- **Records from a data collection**
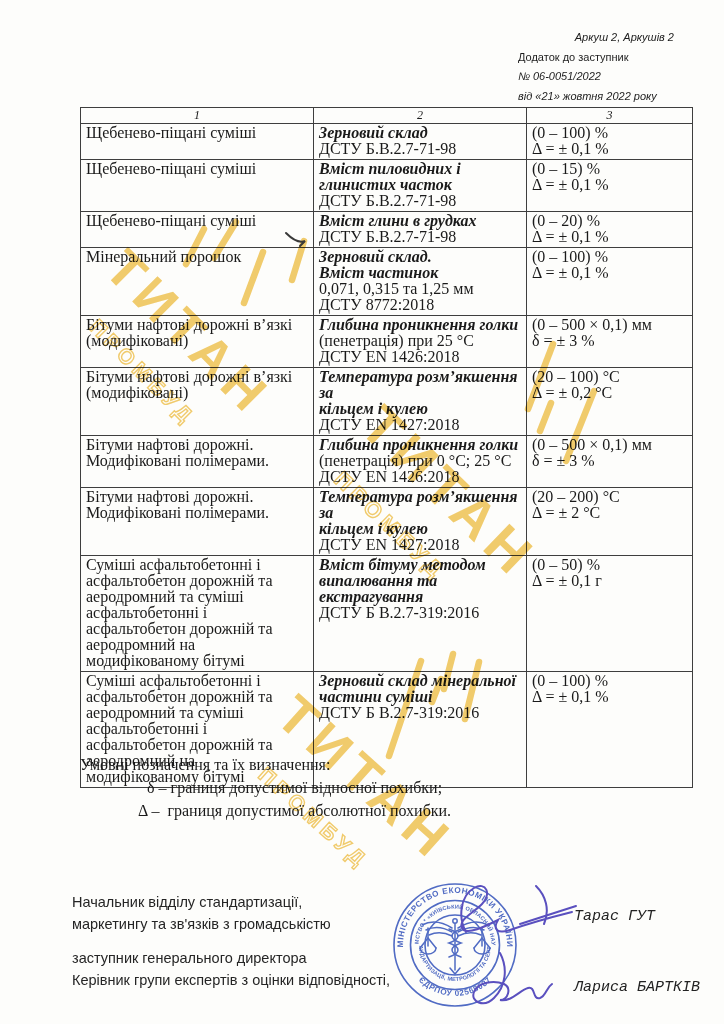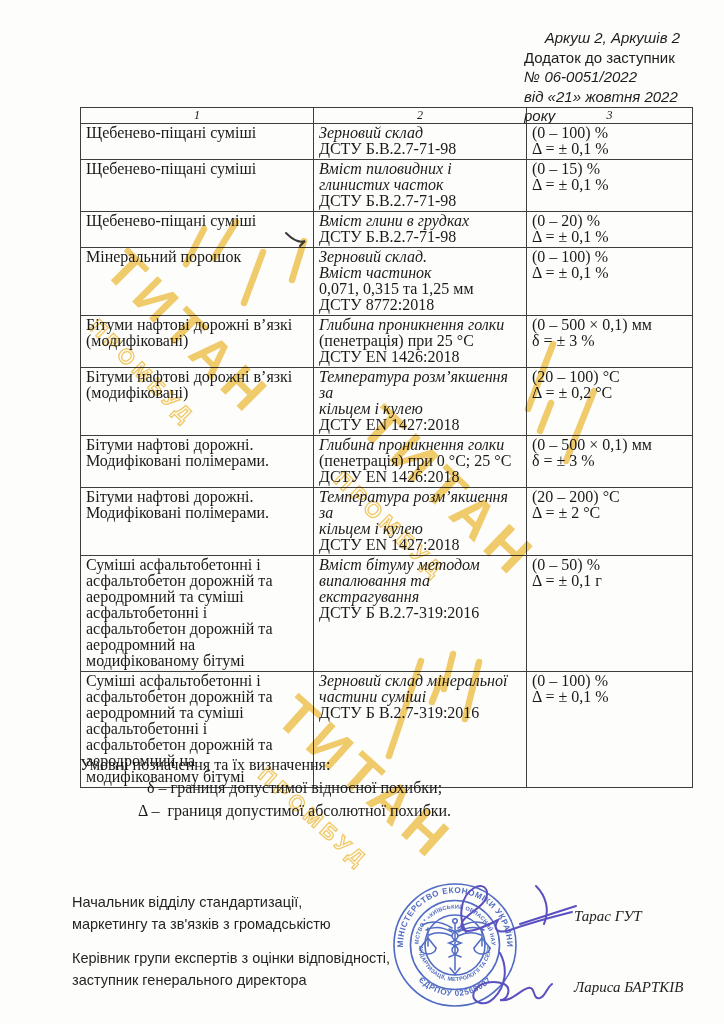--- a/index.html
+++ b/index.html
@@ -11,8 +11,8 @@
   
   .doc-header {
     position:absolute; top:28px; left:518px; width:156px;
-    font-family:"Liberation Sans", sans-serif; font-size:15px;
-    line-height:19.5px; color:#1d1d1d;margin-left:6px;
+    font-family:"Liberation Sans", sans-serif; font-size:11px;
+    line-height:19.5px; color:#1d1d1d;
   }
   .doc-header .l1 { text-align:right; font-style:italic; }
   .doc-header .l3, .doc-header .l4 { font-style:italic; }

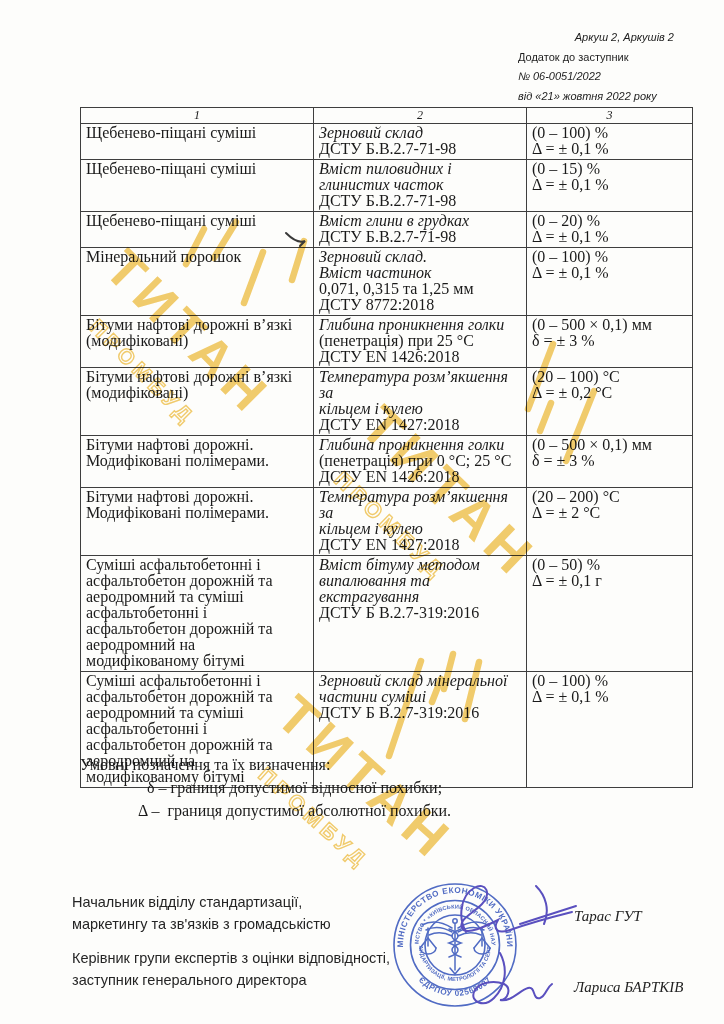--- a/index.html
+++ b/index.html
@@ -29,7 +29,7 @@
     font-weight:normal; font-style:italic; text-align:center;
     font-size:12px; line-height:13px; padding:1px 0;
   }
-  td .m-bold { font-weight:normal; font-style:italic; }
+  td .m-bold { font-weight:bold; font-style:italic; }
   
   .legend { position:absolute; top:753px; left:80px; font-size:16px; line-height:23px; }
   .legend-item { margin-left:58px; white-space:pre-wrap;text-align:center; }

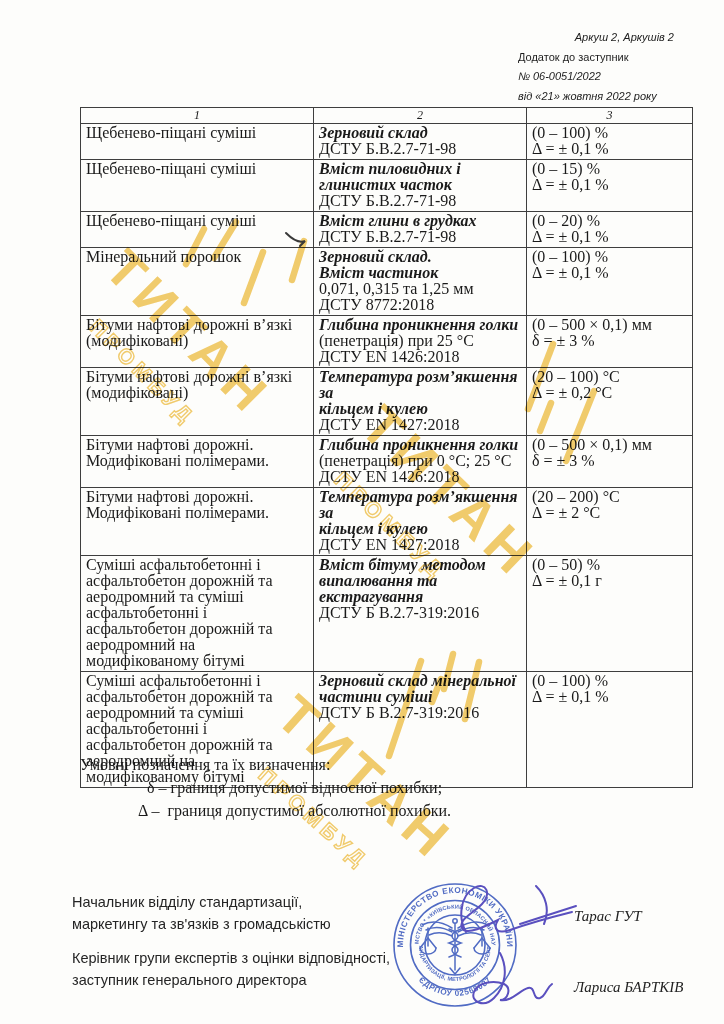--- a/index.html
+++ b/index.html
@@ -42,7 +42,7 @@
   .sig-title.t1 { top:891px; }
   .sig-title.t2 { top:947px; }
   .sig-name {
-    position:absolute; left:574px; font-family:Liberation Serif, serif;
+    position:absolute; left:574px; font-family:Liberation Mono, monospace;
     font-style:italic; font-size:15px; color:#222;
   }
   .sig-name.n1 { top:908px; }

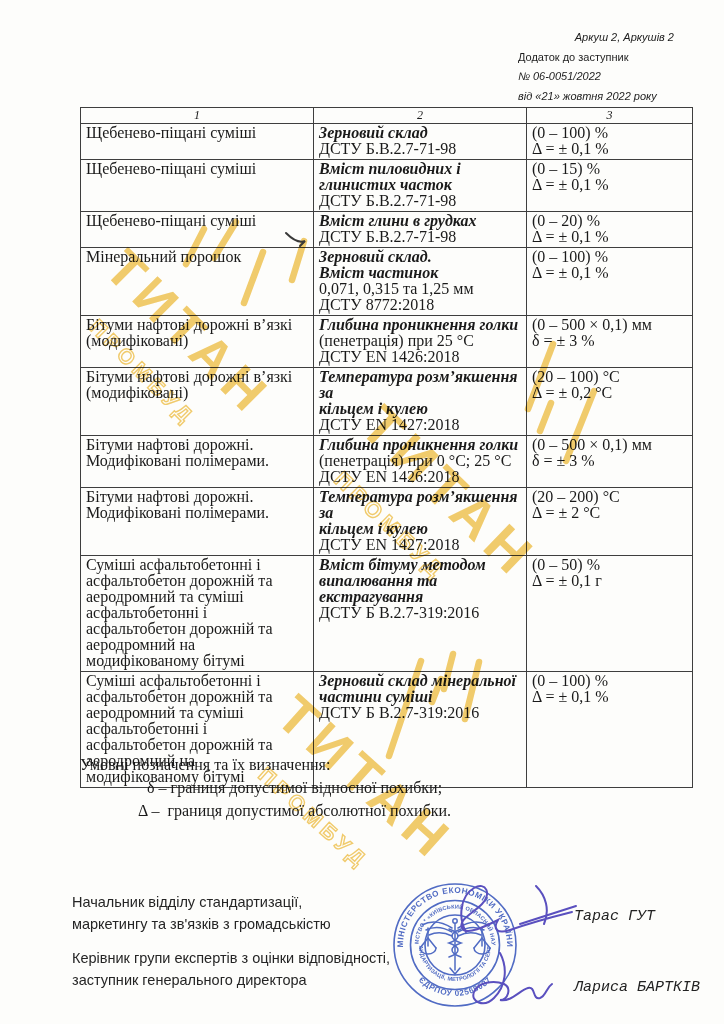--- a/index.html
+++ b/index.html
@@ -226,8 +226,8 @@
     <div>маркетингу та зв'язків з громадськістю</div>
   </div>
   <div class="sig-title t2">
+    <div>заступник генерального директора</div>
     <div>Керівник групи експертів з оцінки відповідності,</div>
-    <div>заступник генерального директора</div>
   </div>
   <div class="sig-name n1">Тарас ГУТ</div>
   <div class="sig-name n2">Лариса БАРТКІВ</div>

- **Exercise instructions**
When a record holds a picture, leave that picture out; copy the rest verbatim.

- **Reply to the task**
--- a/index.html
+++ b/index.html
@@ -11,8 +11,8 @@
   
   .doc-header {
     position:absolute; top:28px; left:518px; width:156px;
-    font-family:"Liberation Sans", sans-serif; font-size:15px;
-    line-height:19.5px; color:#1d1d1d;margin-left:6px;
+    font-family:"Liberation Sans", sans-serif; font-size:11px;
+    line-height:19.5px; color:#1d1d1d;
   }
   .doc-header .l1 { text-align:right; font-style:italic; }
   .doc-header .l3, .doc-header .l4 { font-style:italic; }

--- a/index.html
+++ b/index.html
@@ -29,7 +29,7 @@
     font-weight:normal; font-style:italic; text-align:center;
     font-size:12px; line-height:13px; padding:1px 0;
   }
-  td .m-bold { font-weight:normal; font-style:italic; }
+  td .m-bold { font-weight:bold; font-style:italic; }
   
   .legend { position:absolute; top:753px; left:80px; font-size:16px; line-height:23px; }
   .legend-item { margin-left:58px; white-space:pre-wrap;text-align:center; }

--- a/index.html
+++ b/index.html
@@ -42,7 +42,7 @@
   .sig-title.t1 { top:891px; }
   .sig-title.t2 { top:947px; }
   .sig-name {
-    position:absolute; left:574px; font-family:Liberation Serif, serif;
+    position:absolute; left:574px; font-family:Liberation Mono, monospace;
     font-style:italic; font-size:15px; color:#222;
   }
   .sig-name.n1 { top:908px; }

--- a/index.html
+++ b/index.html
@@ -226,8 +226,8 @@
     <div>маркетингу та зв'язків з громадськістю</div>
   </div>
   <div class="sig-title t2">
+    <div>заступник генерального директора</div>
     <div>Керівник групи експертів з оцінки відповідності,</div>
-    <div>заступник генерального директора</div>
   </div>
   <div class="sig-name n1">Тарас ГУТ</div>
   <div class="sig-name n2">Лариса БАРТКІВ</div>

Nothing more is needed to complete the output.